Aber diese geschlossenen Systeme sind die Ausnahme, denn die Tierproduktion in Brandenburg, in Deutschland ist inzwischen hochspezialisiert. Da finden schon Zucht und Vermehrung in unterschiedlichen Betrieben statt. Da findet die Mast wiederum anderswo und die Schlachtung oft Hunderte Kilometer entfernt statt. Dementsprechend werden die Tiere von Betrieb zu Betrieb, zu Betrieb zu Betrieb transportiert. Wir reden über Millionen von Transporten.
Nehmen wir einmal das Jahr 2016. Allein in diesem Jahr wurden 750 Millionen Tiere innerhalb Deutschlands zu Schlachthöfen transportiert. Bei diesen Transporten ist einiges im Argen. Sie kennen die grausamen Bilder. Vielleicht kennen Sie auch die nüchternen Fakten. Ich möchte bei diesen Fakten bleiben. Zu diesen Fakten gehört zuallererst die Anzahl der polizeilich festgestellten Verstöße. Das sind ja nur Stichproben. Im Jahr 2015 waren es allein in Deutschland über 5 000. Dabei ging es fast immer um die Transportfähigkeit der Tiere, sprich: die Tiere waren zu krank, waren verletzt oder waren gar zu trächtig, um überhaupt transportiert werden zu dürfen. Auf Platz 2 kommt dann immer schon die Ladedichte, sprich: Es wurden viel zu viele Tiere in die Transporter geladen. Und dann ist es auch immer und immer wieder die Lüftung.

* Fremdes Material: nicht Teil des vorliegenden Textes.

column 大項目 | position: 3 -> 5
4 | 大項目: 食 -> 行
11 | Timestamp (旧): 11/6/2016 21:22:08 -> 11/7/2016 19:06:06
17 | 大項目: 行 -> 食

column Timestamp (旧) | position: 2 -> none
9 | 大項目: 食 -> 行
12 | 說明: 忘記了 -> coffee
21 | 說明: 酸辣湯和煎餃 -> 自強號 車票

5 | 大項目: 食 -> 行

Das ist nicht unser erster Antrag hier. Schon 2018, beim letzten Antrag, musste ich dem Haus drei konkrete Fälle aus Brandenburg berichten. Ich will die Debatte von damals nicht wiederholen, aber kurz daran erinnern. Ich musste damals vom Schweinelaster berichten, den die Polizei in Neuruppin stoppte, weil im bitterkalten März die Ladeflächen nicht beheizt waren und die Lüftung eingefroren war. Ich musste damals von der Feuerwehr berichten, die im Mai ausrücken musste - da war es brennend heiß -, weil sie in Königs Wusterhausen einen Kükentransporter kühlen musste, weil die Lüftung ausgefallen war. Ich musste damals von einem Schweinetransporter berichten, dessen Lüftung auf dem Weg von Brandenburg nach Sachsen-Anhalt ausfiel, weshalb über hundert Schweine tot in Sachsen-Anhalt ankamen.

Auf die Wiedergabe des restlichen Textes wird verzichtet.